Bryant had claimed in an April-filed complaint that Fisher Investments violated the Telephone Consumer Protection Act by placing solicitation calls to individuals who listed their numbers on the Federal Trade Commission’s do-not-call registry but in June filed an amended complaint dropping an original claim that the firm had used illegal automated dialing systems in doing so.
Bryant’s attorneys, Kira M. Rubel in Gig Harbor, Washington, and Ignacio J. Hiraldo in Miami, Florida, did not respond to a request for comment on the outcome.
A spokesman for Fisher Investments, which had denied Bryant’s original and amended claims, calling them “frivolous,” said he had nothing to add beyond the firm’s previous comments.
Bryant had claimed that the firm had called him around 15 times without his consent, beginning in the fall of 2020, despite being registered with the FTC’s do-not-call list since 2009 and repeatedly asking the firm not to contact him again.
Fisher Investments had argued in its response to the initial complaint that Bryant could not assert TCPA claims against the firm to the extent he or other proposed class members “voluntarily” provided phone numbers for the purpose of receiving calls like the ones referenced in his complaint.
In his amended complaint, however, Bryant said he “never had any type of business relationship” and did not inquire about any of Fisher Investments’ goods or services or make any purchases from the firm.
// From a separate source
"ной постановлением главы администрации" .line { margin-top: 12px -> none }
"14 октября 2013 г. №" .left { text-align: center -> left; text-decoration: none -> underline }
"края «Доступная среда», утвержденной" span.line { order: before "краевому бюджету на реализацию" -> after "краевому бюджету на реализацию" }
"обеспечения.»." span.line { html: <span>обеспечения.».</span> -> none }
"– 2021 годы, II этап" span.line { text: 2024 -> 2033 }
He also said the firm “failed to honor or abide by” his repeated opt-out requests, which he claimed was indicative that the firm did not maintain internal do-not-call lists or enforce any procedures for using them.
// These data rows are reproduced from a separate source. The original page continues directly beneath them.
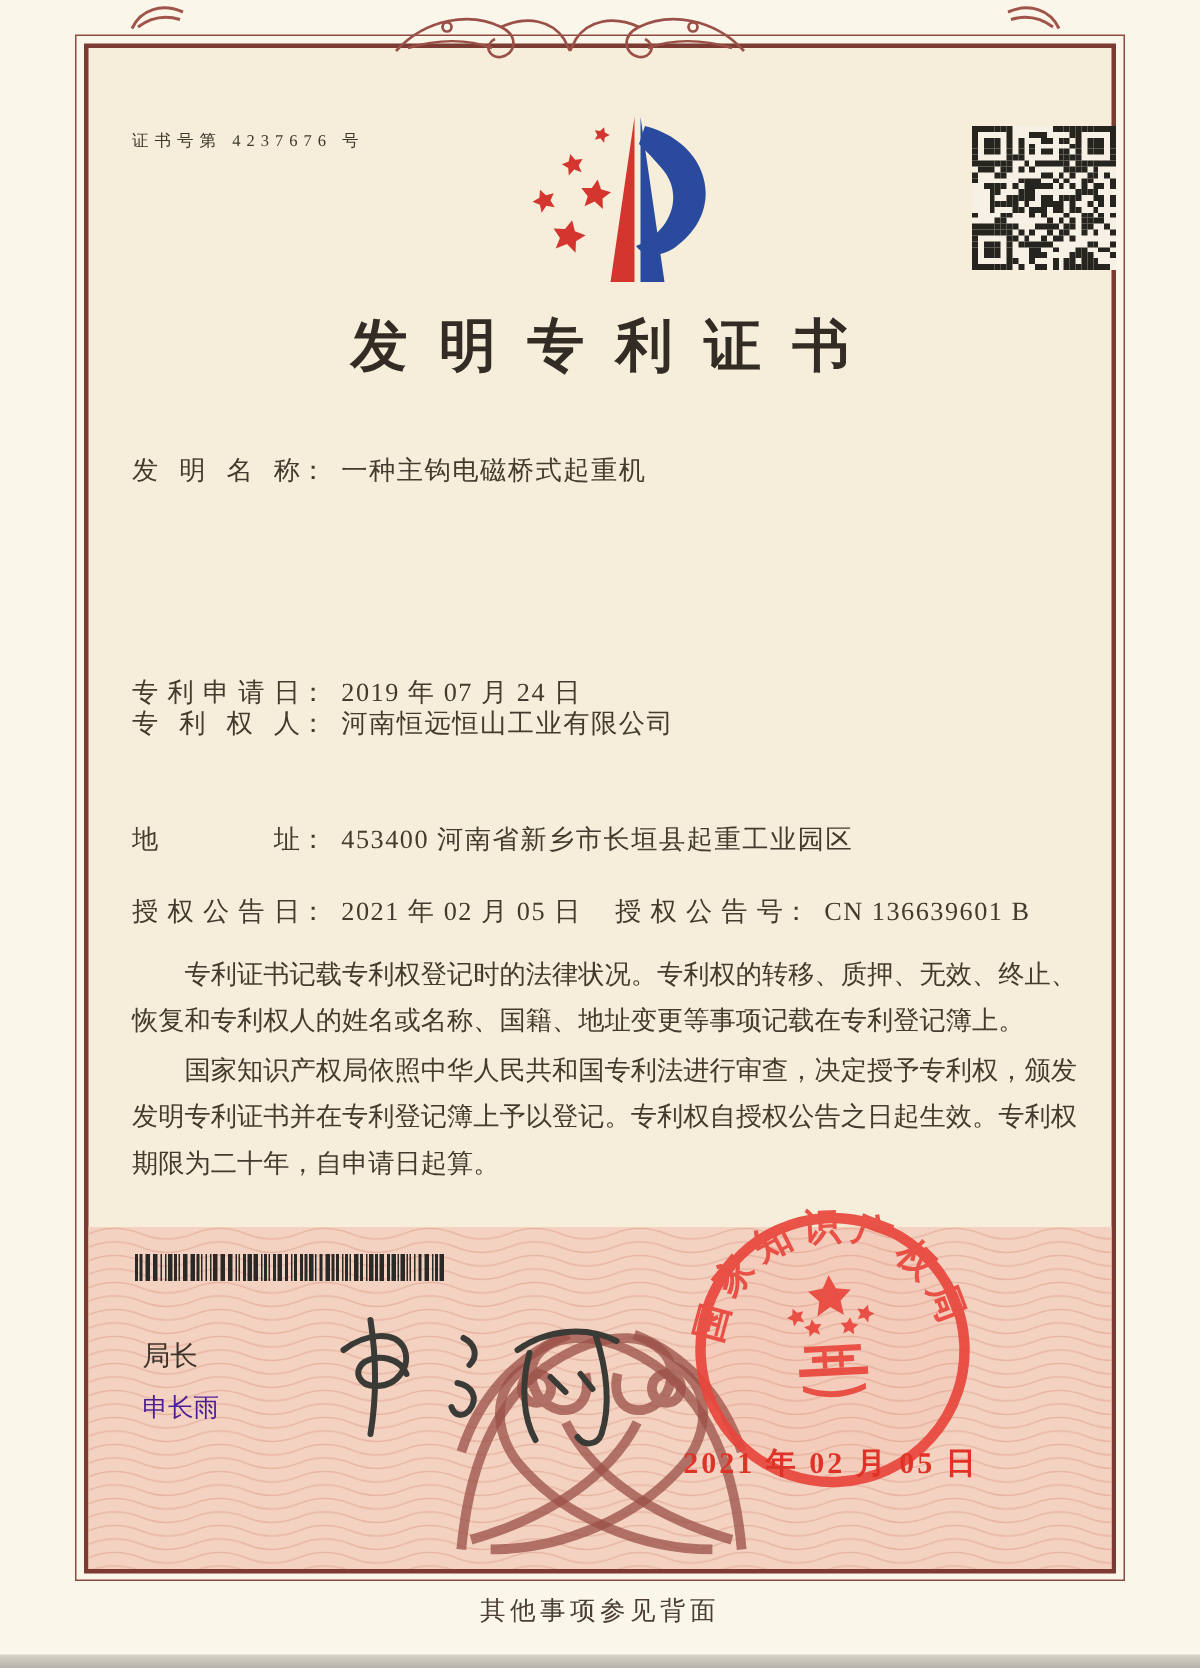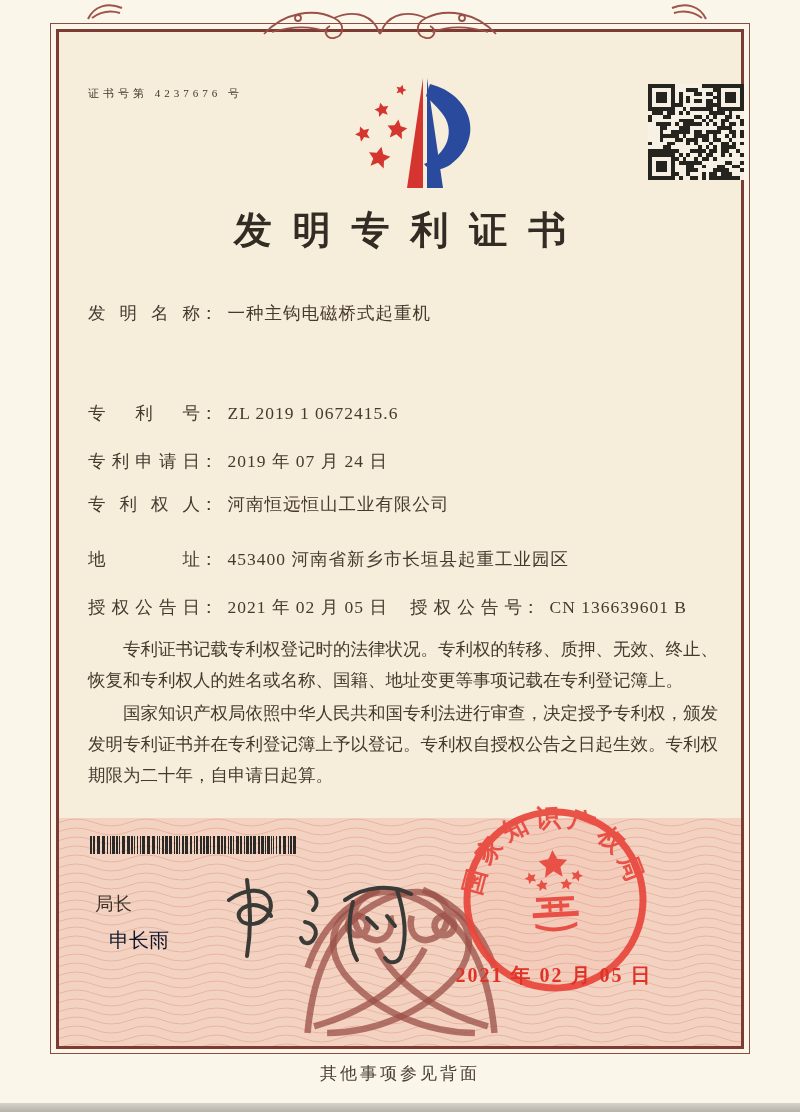"专利号： ZL 2019 1 0672415.6" div.frow { html: <div> <span>专利号</span><span>：</span><span>ZL 2019 1 0672415.6</span> </div> -> none }
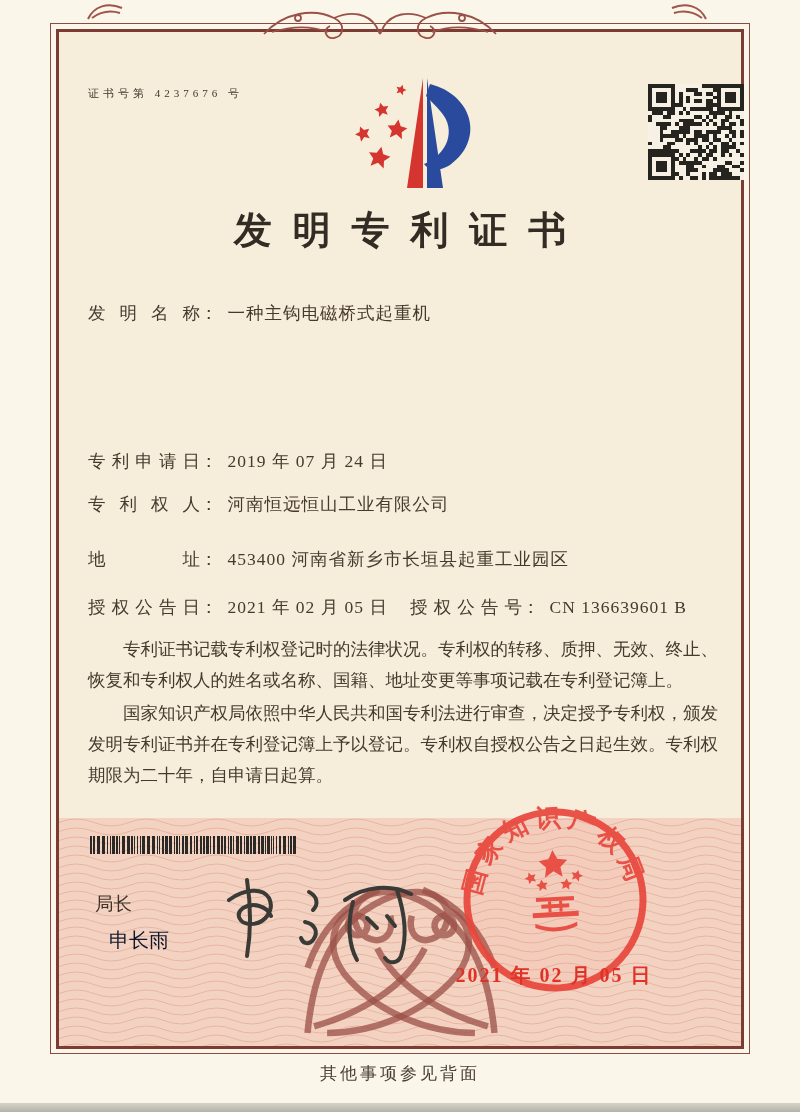"专利权人： 河南恒远恒山工业有限公司" div.frow { top: 492px -> 470px }
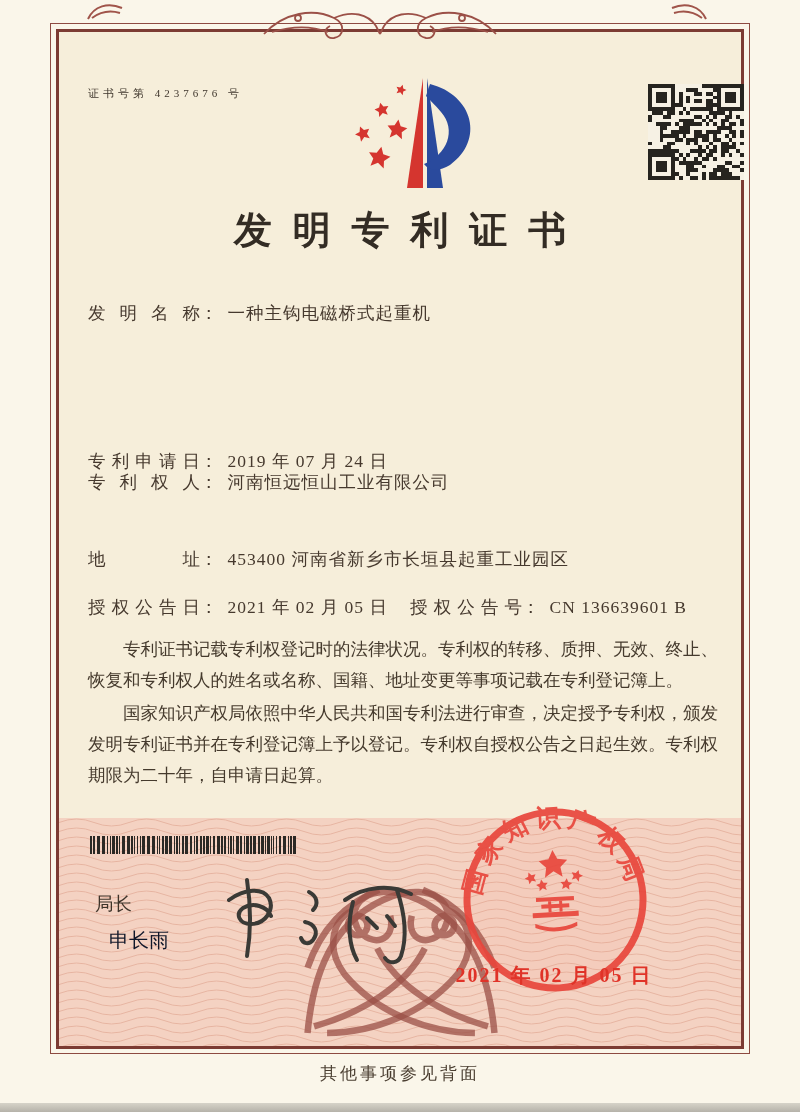"申长雨" .director-name { color: #0f172a -> #4c1d95; font-size: 20px -> 17px; left: 109px -> 95px }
“Fisher denies that it made any ‘unsolicited communications’ to Plaintiff,” the firm said in its answer to the amended complaint.
Bryant had sought injunctive relief to halt the firm’s conduct, which he claimed has “resulted in the invasion of privacy, harassment, aggravation, and disruption of the daily life of thousands of individuals.” He and the other class members would each have been entitled to $500 in damages for each negligent violation of the TCPA and up to $1,500 for each do-not-call violation due to the firm’s knowing or willful conduct, according to the lawsuit.
Fisher’s RIA has faced other complaints over its sales tactics. The FTC had fielded at least 125 grievances from individuals about Fisher Investments’ cold-calling since 2016, although the complaints did not result in any regulatory action, according to a 2019 report.